Family, friends and members of law enforcement gathered at that spot Thursday to remember Seals’ actions exactly one year ago – that may have prevented a larger attack.
Seals came upon the two suspects – 47-year-old David Nathaniel Anderson and 50-year-old Francine Graham – in Bayview Cemetery the morning of Dec 10, 2019, after meeting with an informant.
He saw a suspicious white U-Haul van. Police were looking for a stolen U-Haul that may have been used in a fatal shooting in Bayonne several days earlier.
Seals stopped his car, got out, and was fatally shot.
The shooting may have accelerated the suspects’ plans. They had not yet fully assembled a homemade pipe bomb later found in the van.
Instead, they immediately drove to Martin Luther King Drive and walked into the JC Kosher Supermarket at 12:21 p.m., guns blazing.

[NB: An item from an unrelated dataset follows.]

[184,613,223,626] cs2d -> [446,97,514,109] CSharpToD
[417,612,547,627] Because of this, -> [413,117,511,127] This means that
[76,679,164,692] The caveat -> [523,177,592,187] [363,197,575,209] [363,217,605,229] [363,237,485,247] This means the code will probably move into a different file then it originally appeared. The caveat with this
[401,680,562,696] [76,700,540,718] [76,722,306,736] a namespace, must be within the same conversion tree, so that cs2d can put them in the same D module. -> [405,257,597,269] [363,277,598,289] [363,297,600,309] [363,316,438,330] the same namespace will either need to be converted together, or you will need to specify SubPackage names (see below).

Both were wearing military-style body armor. Anderson was armed with an AR-15 semiautomatic assault rifle, Graham with a Mossberg .12-gauge shotgun. Both had .9 mm Glock semiautomatic pistols.
Killed were the store’s owner, Mindy Ferencz, worker Douglas Miguel Rodriguez and rabbinical student Moshe Deutsch. Two customers made it out alive.

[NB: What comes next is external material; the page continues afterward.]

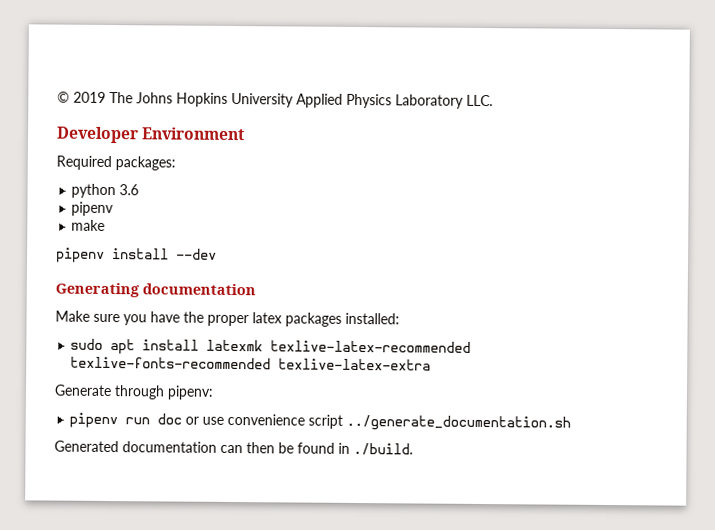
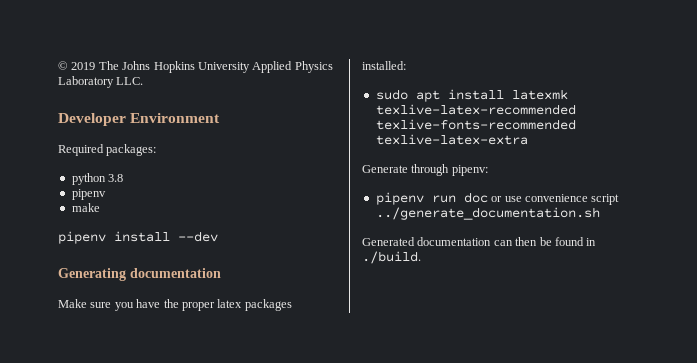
[119,184,140,196] 3.6 -> [108,174,124,182] 3.8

The suspects may have been targeting a Jewish school next door, but police responded so quickly that they could not get out.

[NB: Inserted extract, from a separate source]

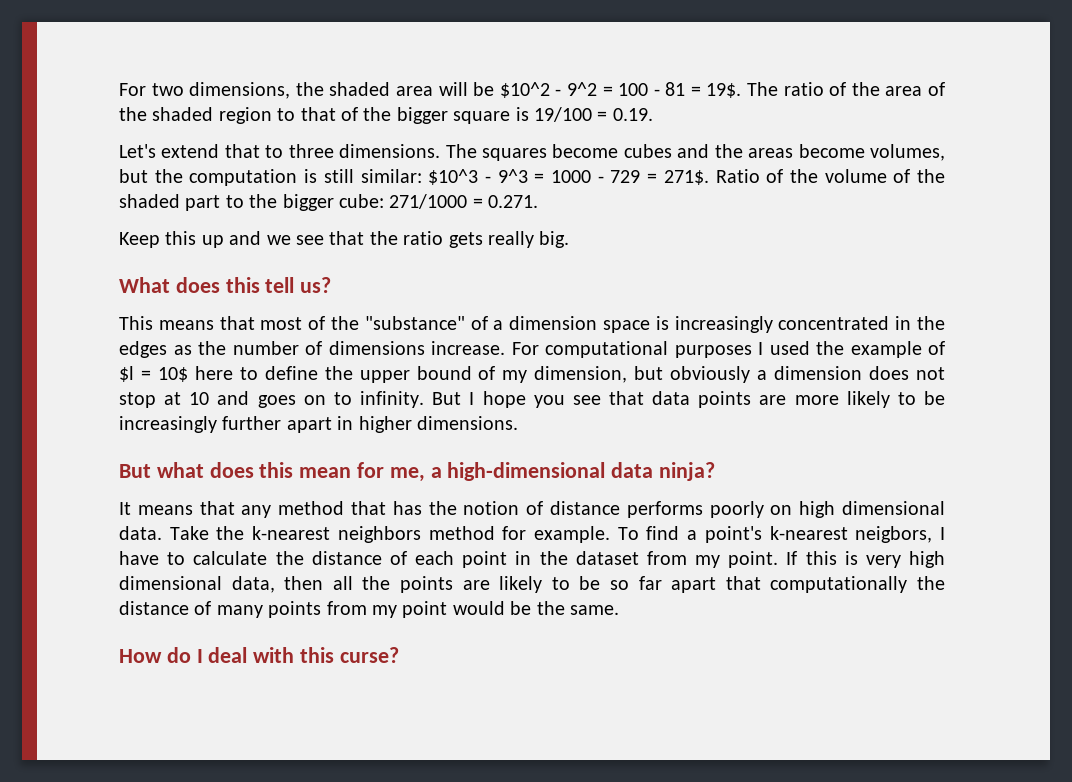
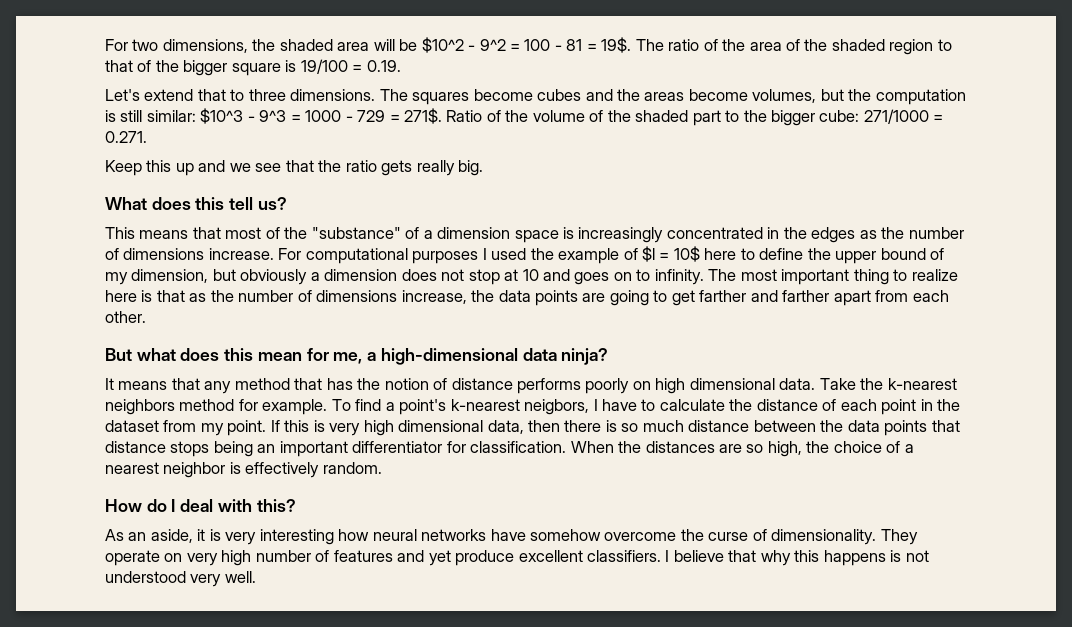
[432,391,945,408] [119,416,518,433] But I hope you see that data points are more likely to be increasingly further apart in higher dimensions. -> [708,269,958,285] [105,290,949,306] [105,311,146,323] The most important thing to realize here is that as the number of dimensions increase, the data points are going to get farther and farther apart from each other.
[332,576,946,593] [119,601,619,618] all the points are likely to be so far apart that computationally the distance of many points from my point would be the same. -> [564,420,960,436] [105,441,914,457] [105,462,382,478] there is so much distance between the data points that distance stops being an important differentiator for classification. When the distances are so high, the choice of a nearest neighbor is effectively random.
[300,647,399,663] this curse? -> [256,499,296,512] [105,529,918,545] [105,550,929,566] [105,571,256,587] this? // As an aside, it is very interesting how neural networks have somehow overcome the curse of dimensionality. They operate on very high number of features and yet produce excellent classifiers. I believe that why this happens is not understood very well.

Jersey City Mayor Steve Fulop later said it could have been “another Newtown.”
An hourslong running gun battle followed, and that only ended with the discovery of the suspects dead bodies.
The pipe bomb, federal investigators later concluded, had the capacity to kill or injure people up to 500 yards away.
Det. Seals ultimate legacy may have been that his actions stopped it from ever being detonated.
Gov. Phil Murphy pointed out the anniversary coincides with the first night of Hanukkah.
“So it is my fervent hope that the light of the menorah also leads our work to seek out and remove hate, in all of its forms, where ever it lurks,” Murphy said. “This is not an easy task but as is our fight against COVID, we can win it if we all work together. Remember that Hanukkah is the story of light overcoming darkness despite insurmountable odds. Its meaning is universal. It is timeless and it is deeply personal. May the memory of those lost on that day remain a blessing.”